AI Demos Are Easy. Enterprise AI Is Not.

All this author’s posts

‍Why 90% of AI prototypes never make it to production, and what to do about it.

Every week, someone on my team shows me a demo that looks incredible. An agent that writes deployment pipelines. A chatbot that triages incidents. A copilot that generates test cases from Jira tickets. The demo takes 20 minutes. The audience claps. Everyone leaves convinced we're six weeks from shipping it.

We're not.

I've spent the last two years building AI systems at an enterprise software company, and if there's one lesson I keep re-learning, it's this: the demo is the easy part. Getting from a compelling prototype to a system that works reliably, at scale, across thousands of customers with different configurations, permissions, and expectations? That's where the real engineering begins.
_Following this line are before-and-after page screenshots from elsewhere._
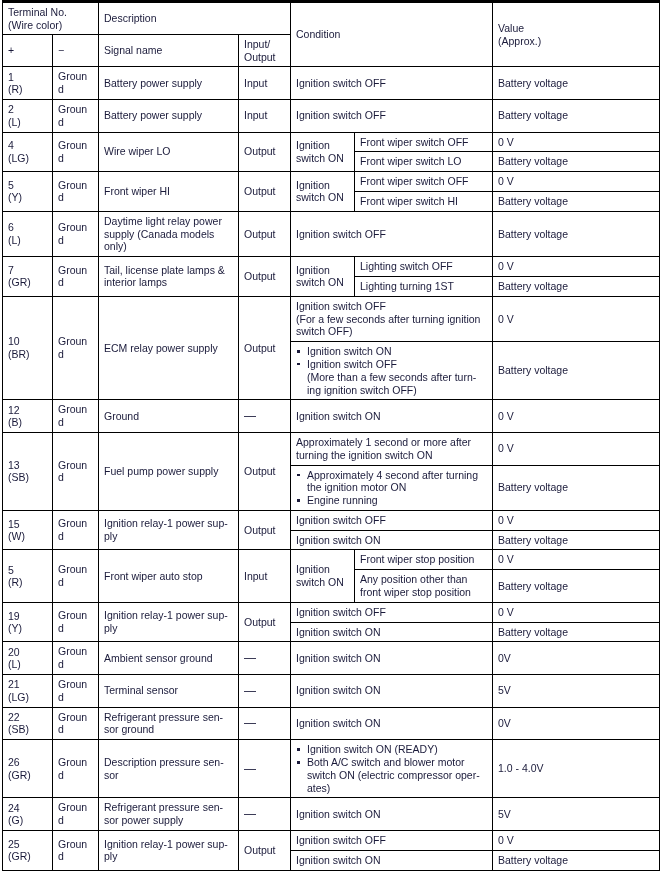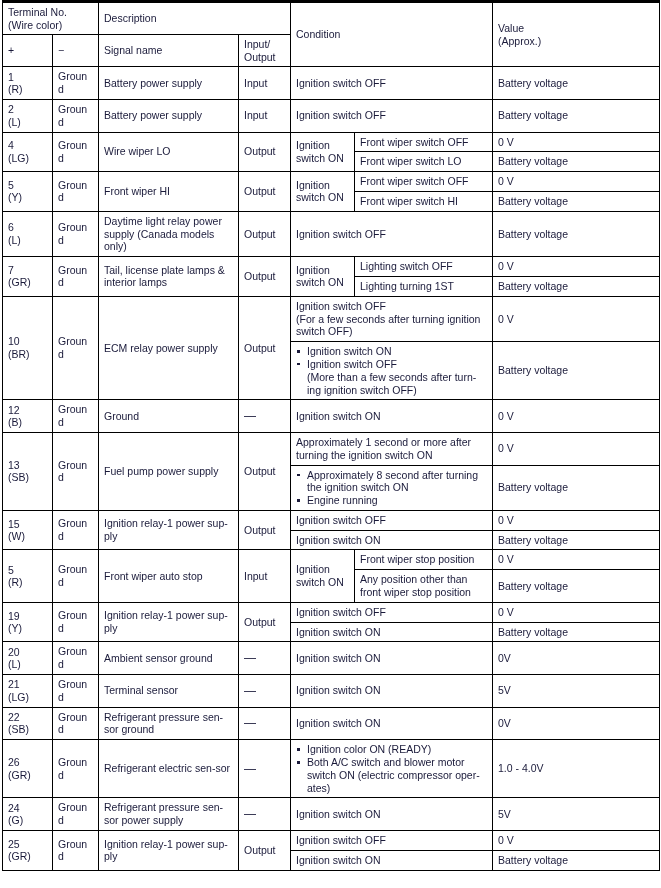--- a/index.html
+++ b/index.html
@@ -280,22 +280,22 @@
               <span>Approximately 1 second or more after</span>
               <span>turning the ignition switch ON</span>
             </div>
           </td>
           <td class="vtop">0 V</td>
         </tr>
         <tr>
           <td class="vtop" colspan="2">
             <ul class="conds">
               <li>
-                <span class="cont-ind">Approximately 8 second after turning</span>
-                <span class="cont-ind">the ignition switch ON</span>
+                <span class="cont-ind">Approximately 4 second after turning</span>
+                <span class="cont-ind">the ignition motor ON</span>
               </li>
               <li>
                 <span class="cont-ind">Engine running</span>
               </li>
             </ul>
           </td>
           <td class="vtop">Battery voltage</td>
         </tr>
         <tr>
           <td class="term-no" rowspan="2">
@@ -383,26 +383,26 @@
           <td rowspan="1" class="dash">—</td>
           <td class="vtop" colspan="2"><span>Ignition switch ON</span></td>
           <td class="vtop">0V</td>
         </tr>
         <tr>
           <td class="term-no" rowspan="1">
             <span class="num">26</span>
             <span class="wc">(GR)</span>
           </td>
           <td rowspan="1" class="ctr">Ground</td>
-          <td rowspan="1">Refrigerant electric sen-sor</td>
+          <td rowspan="1">Description pressure sen-sor</td>
           <td rowspan="1" class="dash">—</td>
           <td class="vtop" colspan="2">
             <ul class="conds">
               <li>
-                <span class="cont-ind">Ignition color ON (READY)</span>
+                <span class="cont-ind">Ignition switch ON (READY)</span>
               </li>
               <li>
                 <span class="cont-ind">Both A/C switch and blower motor</span>
                 <span class="cont-ind">switch ON (electric compressor oper-</span>
                 <span class="cont-ind">ates)</span>
               </li>
             </ul>
           </td>
           <td class="vtop">1.0 - 4.0V</td>
         </tr>

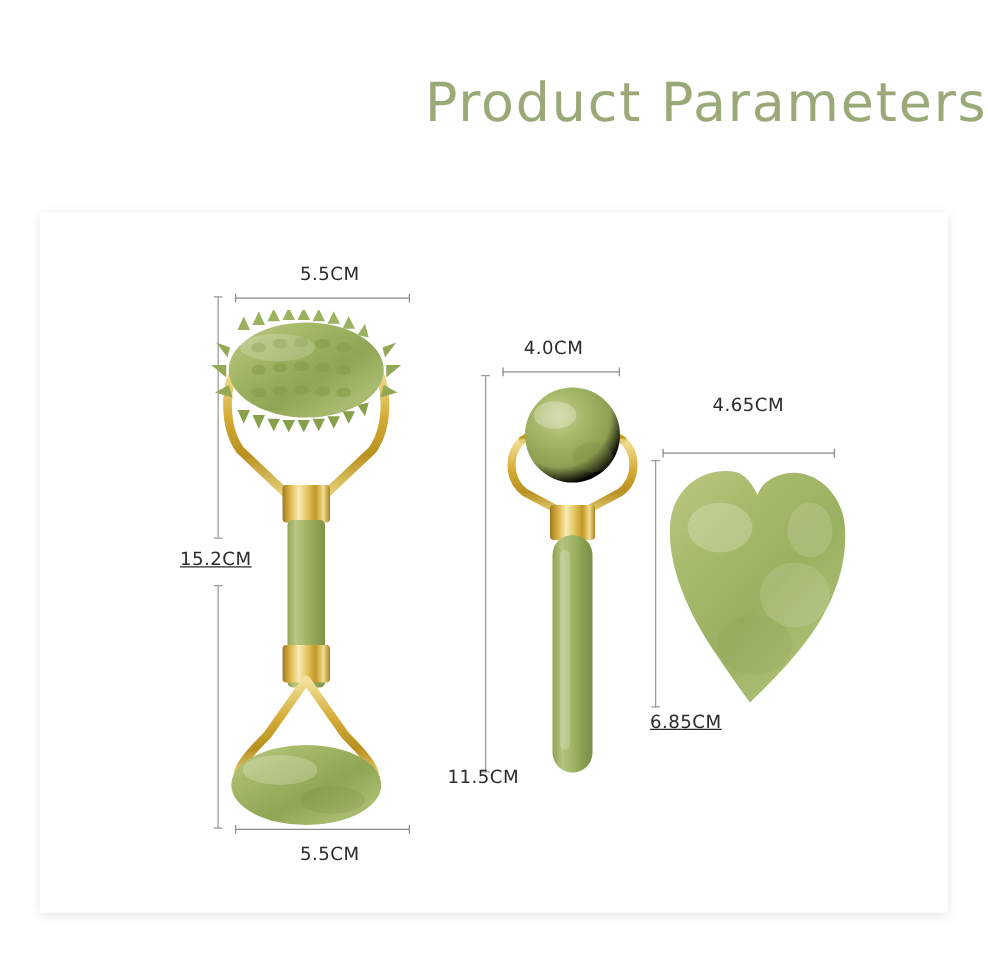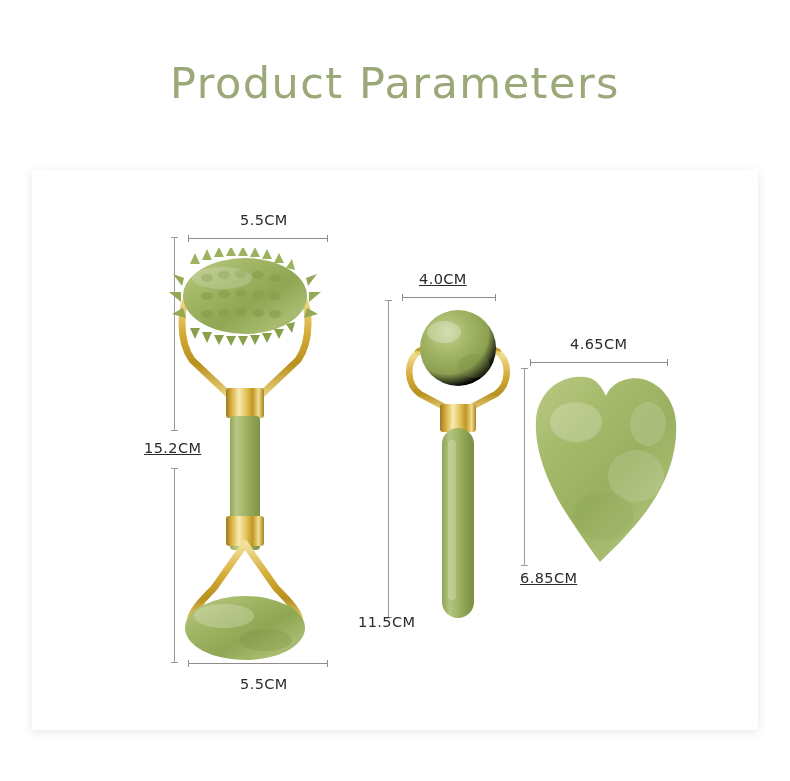--- a/index.html
+++ b/index.html
@@ -14,21 +14,21 @@
     overflow: hidden;
     position: relative;
   }
 
   
   .page-title {
     position: absolute;
     left: 0;
     top: 58px;
     width: 790px;
-    text-align: center;
+    text-align: right;
     font-size: 43px;
     font-weight: 400;
     letter-spacing: 1.5px;
     color: #9ba878;
     font-family: "DejaVu Sans", "Liberation Sans", sans-serif;
     white-space: pre;
   }
 
   
   .card {
@@ -216,21 +216,21 @@
       <g>
         <ellipse cx="83" cy="380" rx="60" ry="32" fill="url(#jadeA)"></ellipse>
         <ellipse cx="62" cy="368" rx="30" ry="12" fill="#ffffff" opacity="0.22"></ellipse>
         <ellipse cx="104" cy="392" rx="26" ry="11" fill="#7e9345" opacity="0.30"></ellipse>
       </g>
     </svg>
   </div>
 
   <div>
 
-    <div class="dim-label" style="left:419px; top:271px;text-decoration:underline;">4.0CM</div>
+    <div class="dim-label" style="left:419px; top:271px;">4.0CM</div>
     <div class="dim-h" style="left:402px; top:297px; width:94px;"></div>
 
     <div class="dim-v" style="left:388px; top:300px; height:318px;"></div>
     <div class="dim-label" style="left:358px; top:614px;">11.5CM</div>
 
     <svg width="130" height="330" viewBox="0 0 130 330" style="position:absolute; left:398px; top:300px;">
       <defs>
         <radialGradient id="ballJade" cx="36%" cy="30%" r="72%">
           <stop offset="0%" stop-color="#c4d192"></stop>
           <stop offset="38%" stop-color="#a3b766"></stop>
@@ -272,21 +272,21 @@
 
       <rect x="42" y="104" width="36" height="28" rx="3" fill="url(#goldG2)"></rect>
 
       <rect x="44" y="128" width="32" height="190" rx="16" fill="url(#jadeHandle2)"></rect>
       <rect x="50" y="140" width="8" height="160" rx="4" fill="#ffffff" opacity="0.20"></rect>
     </svg>
   </div>
 
   <div>
 
-    <div class="dim-label" style="left:570px; top:336px;">4.65CM</div>
+    <div class="dim-label" style="left:570px; top:317px;">4.65CM</div>
     <div class="dim-h" style="left:530px; top:362px; width:138px;"></div>
 
     <div class="dim-v" style="left:524px; top:368px; height:198px;"></div>
     <div class="dim-label" style="left:520px; top:570px;text-decoration:underline;">6.85CM</div>
 
     <svg width="160" height="210" viewBox="0 0 160 210" style="position:absolute; left:528px; top:366px;">
       <defs>
         <linearGradient id="guaJade" x1="0.1" y1="0" x2="0.9" y2="1">
           <stop offset="0%" stop-color="#b7c77f"></stop>
           <stop offset="26%" stop-color="#a6ba6b"></stop>

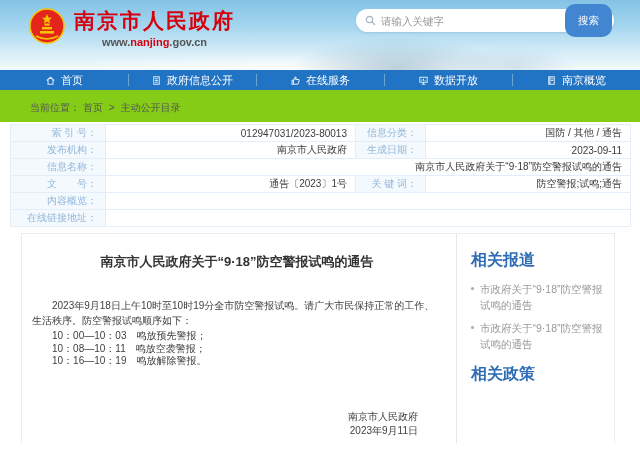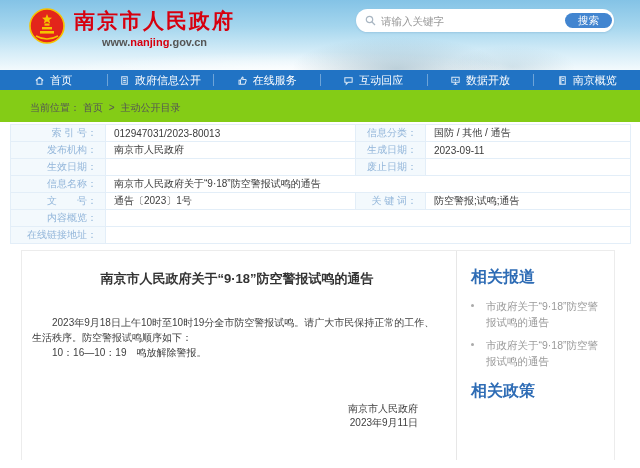--- a/index.html
+++ b/index.html
@@ -20,61 +20,61 @@
   .site-name { color:#d7000f; font-size:21px; font-weight:bold; letter-spacing:2px; line-height:24px; }
   .site-url { font-size:11px; font-weight:bold; color:#555; text-align:center; margin-top:3px; }
   .site-url .red { color:#d7000f; }
   .search { position:absolute; right:26px; top:9px; width:258px; height:23px; background:#fff;
     border-radius:12px; display:flex; align-items:center; padding:0 2px 0 9px; z-index:2;
     box-shadow:0 1px 2px rgba(0,60,120,.12); }
   .search input { flex:1; border:none; outline:none; background:transparent; font-size:10.5px; color:#333;
     font-family:inherit; }
   .search input::placeholder { color:#999; }
   .search-btn { border:none; cursor:pointer; background:#4285d0; color:#fff; font-size:10.5px;
-    height:15px; padding:0 13px; border-radius:10px; font-family:inherit; }
+    height:33px; padding:0 13px; border-radius:10px; font-family:inherit; }
 
   
   .nav { height:20px; background:#2173c4; display:flex; align-items:stretch; }
   .nav-item { flex:1; display:flex; align-items:center; justify-content:center; gap:5px;
     color:#fff; font-size:11px; cursor:pointer; position:relative; }
   .nav-item + .nav-item::before { content:""; position:absolute; left:0; top:4px; bottom:4px;
     width:1px; background:rgba(255,255,255,.35); }
   .nico { width:11px; height:11px; stroke:rgba(255,255,255,.85); fill:none; stroke-width:1.1; }
 
   
   .breadcrumb { padding:11px 0 7px 30px; font-size:10px; color:#555; background:#84cc16; }
   .breadcrumb span { margin-right:3px; }
   .crumb-link { cursor:pointer; }
 
   
   table.meta { border-collapse:collapse; width:620px; margin:2px 15px 0 10px; table-layout:fixed;
     font-size:10px; }
   table.meta td { border:1px solid #e3eef8; height:15px; padding:1px 8px; overflow:hidden;
     white-space:nowrap; }
   td.lbl { background:#f3f9fd; color:#93b6da; text-align:right; }
-  td.val { color:#3a3a3a; padding-left:10px; }
+  td.val { color:#3a3a3a; padding-left:10px;text-align:right; }
   .dl-ico { width:10px; height:10px; vertical-align:-1px; margin-right:4px; }
   .dl-link { cursor:pointer; color:#3a3a3a; }
 
   
   .panel { margin:6px 21px 0 21px; width:594px; height:210px; border:1px solid #ececec;
     border-bottom:none; display:flex; background:#fff; }
   .article { flex:1; border-right:1px solid #e7e7e7; padding:15px 14px 0 10px; }
   .art-title { text-align:center; font-size:13px; font-weight:bold; color:#333; margin-top:4px; }
   .art-body { margin-top:27px; font-size:10px; color:#404040; line-height:15px; }
   .art-body p { text-indent:2em; }
   .schedule { margin-top:2px; }
   .schedule div { padding-left:2em; line-height:12.5px; font-size:10px; color:#404040; }
   .signature { margin-top:42px; text-align:right; padding-right:24px; font-size:10px;
     color:#404040; line-height:14px; }
 
   .sidebar { width:157px; padding:16px 10px 0 14px; }
   .side-title { color:#2e6cb5; font-size:16px; font-weight:bold; cursor:pointer; }
   .side-list { margin:10px 0 6px 0; }
-  .side-item { display:flex; gap:12px; font-size:10.5px; color:#9a9a9a; line-height:16px;
+  .side-item { display:flex; gap:6px; font-size:10.5px; color:#9a9a9a; line-height:16px;
     margin-bottom:7px; cursor:pointer; }
   .dot { width:3px; height:3px; border-radius:50%; background:#aaa; margin-top:6px; flex:0 0 3px; }
   .side-title.second { margin-top:12px; }
 </style>
 </head>
 <body>
 
 <div class="header">
   <div class="brand">
     <svg class="emblem" viewBox="0 0 38 42">
@@ -114,26 +114,20 @@
     <span>政府信息公开</span>
   </div>
   <div class="nav-item">
     <svg class="nico" viewBox="0 0 12 12">
         <path d="M2.2 5.6 H3.8 V10 H2.2 Z M3.8 6 L5.8 2.3 Q6.8 1.9 6.6 3.4 L6.3 5 H9.3 Q10.3 5.2 9.9 6.3 L8.8 9.6 Q8.6 10 8.1 10 H3.8"></path>
       </svg>
     <span>在线服务</span>
   </div>
   <div class="nav-item">
     <svg class="nico" viewBox="0 0 12 12">
-        <path d="M2 3 H10 V8 H5.5 L3.5 10 V8 H2 Z"></path>
-      </svg>
-    <span>互动回应</span>
-  </div>
-  <div class="nav-item">
-    <svg class="nico" viewBox="0 0 12 12">
         <path d="M2 2.5 H10 V8 H2 Z M6 8 V9.8 M4 10.2 H8 M4.3 6.2 V4.8 M6 6.2 V4 M7.7 6.2 V5.4"></path>
       </svg>
     <span>数据开放</span>
   </div>
   <div class="nav-item">
     <svg class="nico" viewBox="0 0 12 12">
         <path d="M3 1.8 H9 V10.2 H3 Z M4.3 1.8 V10.2 M5.5 4.2 H7.8 M5.5 6 H7.8"></path>
       </svg>
     <span>南京概览</span>
   </div>
@@ -159,26 +153,20 @@
     <td class="lbl">信息分类：</td>
     <td class="val">国防 / 其他 / 通告</td>
   </tr>
   <tr>
     <td class="lbl">发布机构：</td>
     <td class="val">南京市人民政府</td>
     <td class="lbl">生成日期：</td>
     <td class="val">2023-09-11</td>
   </tr>
   <tr>
-    <td class="lbl">生效日期：</td>
-    <td class="val"></td>
-    <td class="lbl">废止日期：</td>
-    <td class="val"></td>
-  </tr>
-  <tr>
     <td class="lbl">信息名称：</td>
     <td class="val" colspan="3">南京市人民政府关于“9·18”防空警报试鸣的通告</td>
   </tr>
   <tr>
     <td class="lbl">文　　号：</td>
     <td class="val">通告〔2023〕1号</td>
     <td class="lbl">关 键 词：</td>
     <td class="val">防空警报;试鸣;通告</td>
   </tr>
   <tr>
@@ -191,20 +179,22 @@
   </tr>
 </tbody>
   </table>
 
 <div class="panel">
   <div class="article">
     <div class="art-title">南京市人民政府关于“9·18”防空警报试鸣的通告</div>
     <div class="art-body">
       <p>2023年9月18日上午10时至10时19分全市防空警报试鸣。请广大市民保持正常的工作、生活秩序。防空警报试鸣顺序如下：</p>
       <div class="schedule">
+        <div>10：00—10：03　鸣放预先警报；</div>
+        <div>10：08—10：11　鸣放空袭警报；</div>
         <div>10：16—10：19　鸣放解除警报。</div>
       </div>
     </div>
     <div class="signature">
       <div>南京市人民政府</div>
       <div>2023年9月11日</div>
     </div>
   </div>
   <div class="sidebar">
     <div class="side-title">相关报道</div>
This isn't a hot take. It's an industry-wide pattern. Most AI prototypes stall somewhere between "wow, that's cool" and "okay, but can we actually ship this?" The reasons are predictable, and they have nothing to do with model quality. They have everything to do with context, evaluation, memory, and governance. The unglamorous infrastructure work that doesn't make it into the demo.

The Demo Trap

Here's why demos fool us. In a demo, you control everything. You pick the happy-path input. You choose the right model. You pre-load the context. You're essentially showing a curated performance. A magician who only performs the trick with the deck they've stacked.

Production is different. In production, a user types a half-formed sentence into a chat window at 2 AM while an incident is melting their deployment pipeline, and your agent needs to understand not just what they're asking, but who they are, what they're working on, which services are affected, and what they're actually allowed to do about it.

The gap between these two worlds isn't a gap in model capability. GPT-4, Claude, and Gemini are all remarkably good. The gap is in everything around the model.

I think of this as the four pillars of enterprise AI:

Pillar 1: Context Engineering

If you've been in the AI space for even six months, you've probably heard the term "prompt engineering." Write better prompts, get better results. That was the 2023 playbook. It's insufficient.

Context engineering is the delicate art and science of filling the context window with just the right information for the next step. — Andrej Karpathy

The keyword is just right. Not everything. Not nothing. The right information, at the right time, in the right format. In an enterprise setting, this is where it gets hard.

Your data is siloed. To help a developer debug a failed deployment, an AI agent needs pipeline config, recent code changes, service topology, incident history, and team ownership. That's five different systems, each with its own data model and access control. A demo grabs one of these. Production needs all of them, stitched together coherently.

Generic LLMs don't speak your language. Every organization has its own jargon, abbreviations, and naming conventions. Without domain-specific context, the model either hallucinates confidently or gives you a generic answer that's technically correct but operationally useless.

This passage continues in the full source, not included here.